I am confused about a couple of things when it comes to the issue of stdout and stderr being buffered/unbuffered:
1)
Is the statement "stdout/err is buffered/unbuffered" decided by my Operating System or the programming language library functions (particular the write() or print() functions) that I am working with ?
While programming in C, I have always gone by the rule that stdout is buffered while stderr is unbuffered. I have seen this in action by calling sleep() after putchar() statements within a while loop to see the individual characters being placed on stderr one by one, while only complete lines appeared in stdout. When I tried to replicate this program in python, both stderr and stdout had the same behaviour: produced complete lines - so I looked this up and found a post that said:
sys.stderr is line-buffered by default since Python 3.9.
Hence the question - because I was under the impression that the behaviour of stderr being buffered/unbuffered was decided and fixed by the OS but apparently, code libraries free to implement their own behaviour ? Can I hypothetically write a routine that writes to stdout without a buffer ?

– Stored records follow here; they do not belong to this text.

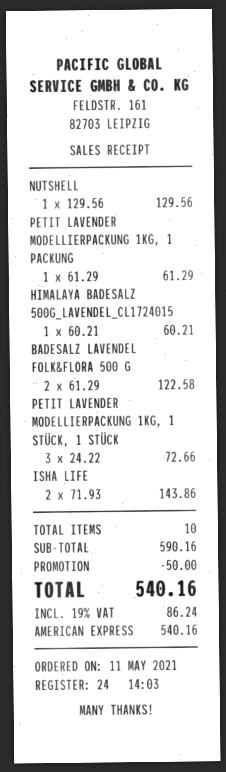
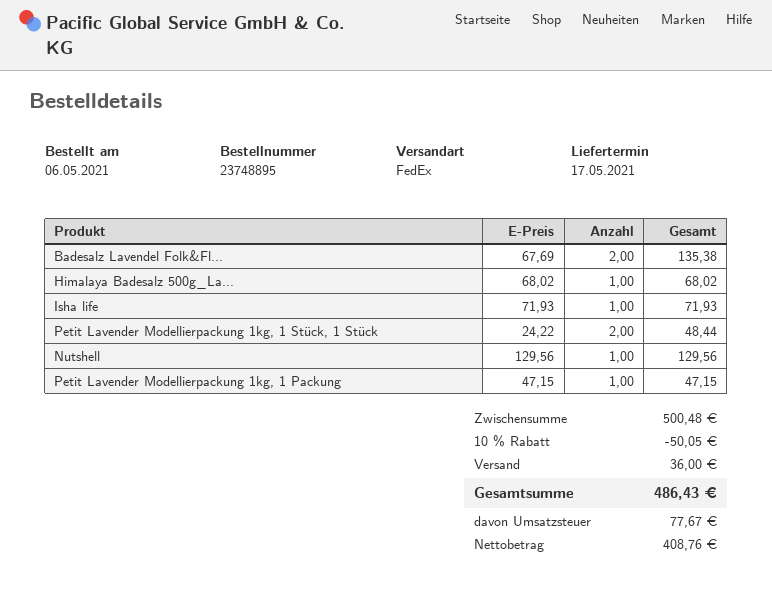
order date: 2021-05-11 -> 2021-05-06
PETIT LAVENDER MODELLIERPACKUNG 1KG, 1 PACKUNG: 1 x 61.29 = 61.29 -> 1 x 47.15 = 47.15
HIMALAYA BADESALZ 500G_LAVENDEL_CL1724015: 1 x 60.21 = 60.21 -> 1 x 68.02 = 68.02
BADESALZ LAVENDEL FOLK&FLORA 500 G: 2 x 61.29 = 122.58 -> 2 x 67.69 = 135.38
PETIT LAVENDER MODELLIERPACKUNG 1KG, 1 STÜCK, 1 STÜCK: 3 x 24.22 = 72.66 -> 2 x 24.22 = 48.44
ISHA LIFE: 2 x 71.93 = 143.86 -> 1 x 71.93 = 71.93
subtotal: 590.16 -> 500.48
discount: 50.00 -> 50.05
shipping: none -> 36.00
tax: 86.24 -> 77.67
total: 540.16 -> 486.43

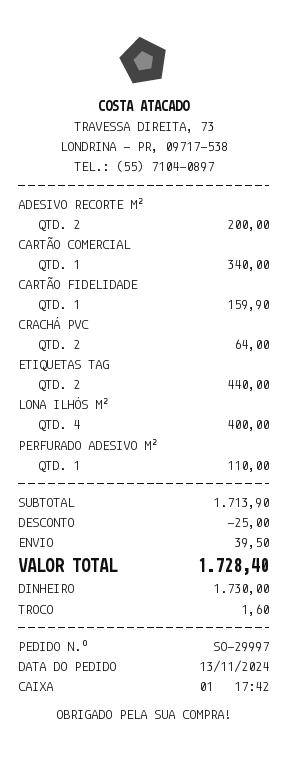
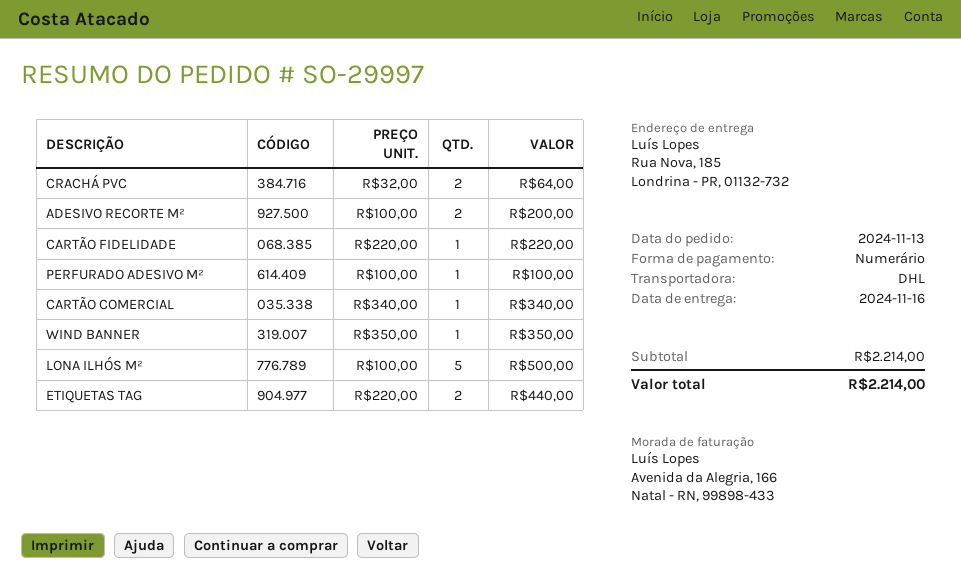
CARTÃO FIDELIDADE: 1 for 159.90 -> 1 for 220.00
LONA ILHÓS M²: 4 for 400.00 -> 5 for 500.00
PERFURADO ADESIVO M²: 1 for 110.00 -> 1 for 100.00
WIND BANNER: none -> 1 for 350.00
subtotal: 1713.90 -> 2214.00
discount: 25.00 -> none
shipping: 39.50 -> none
total: 1728.40 -> 2214.00

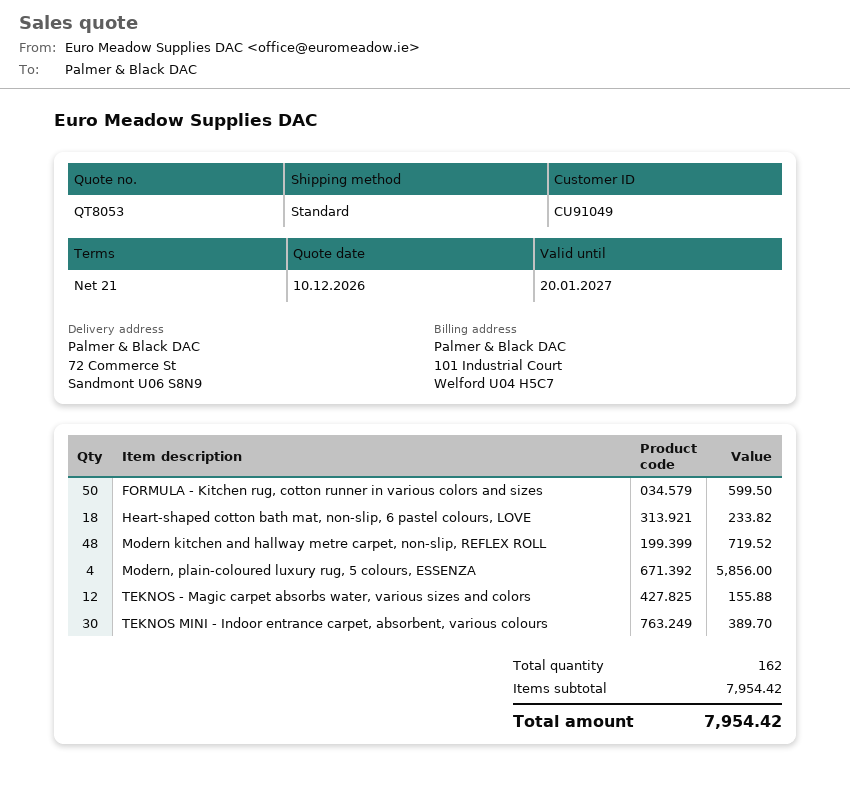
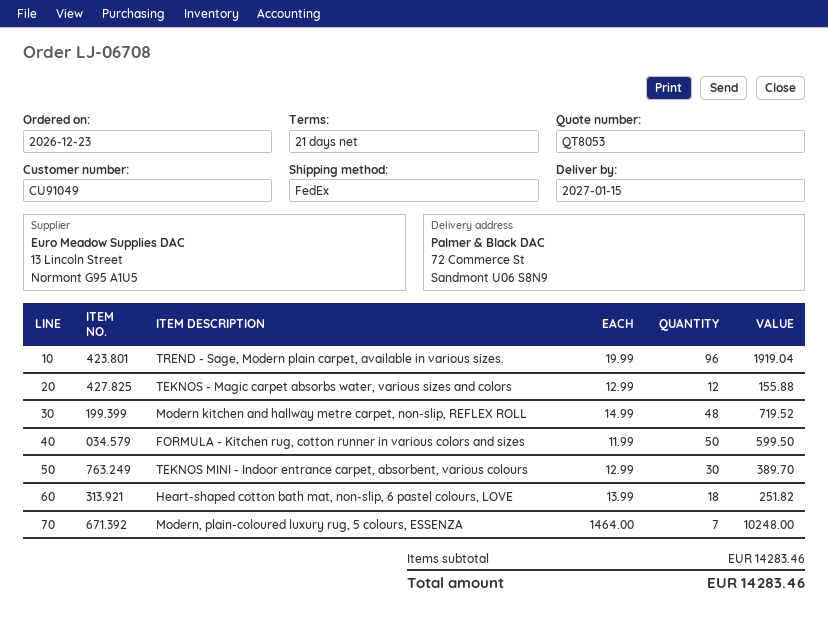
shipping method: standard -> FedEx
Heart-shaped cotton bath mat, non-slip, 6 pastel colours, LOVE: 18 for 233.82 -> 18 for 251.82
Modern, plain-coloured luxury rug, 5 colours, ESSENZA: 4 for 5856.00 -> 7 for 10248.00
TREND - Sage, Modern plain carpet, available in various sizes.: none -> 96 for 1919.04
subtotal: 7954.42 -> 14283.46
total: 7954.42 -> 14283.46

The relevant code snippets for reference:
/* C */
while ((c = fgetc(file)) != EOF) {
fputc(c, stdout /* or stderr */);
usleep(800);
}
# Python
for line in file:
for ch in line:
print(ch, end='', file=sys.stdout) # or sys.stderr
time.sleep(0.08);
2)
Secondly, my understanding of the need for buffering is that: since disk access is slower than RAM access, writing individual bytes would be inefficient and thus bytes are written in blocks. But is writing to a device file like /dev/stdout and /dev/stdin the same as writing to disk? (Isn't disk supposed to be permanent? Stuff written to stdout or stderr only appears in the terminal, if connected, and then lost right?)
3)
Finally, is there really a need for stderr to be unbuffered in C if it is less efficient?
Is the statement "stdout/err is buffered/unbuffered" decided by my Operating System or the programming language library functions (particular the write() or print() functions) that I am working with ?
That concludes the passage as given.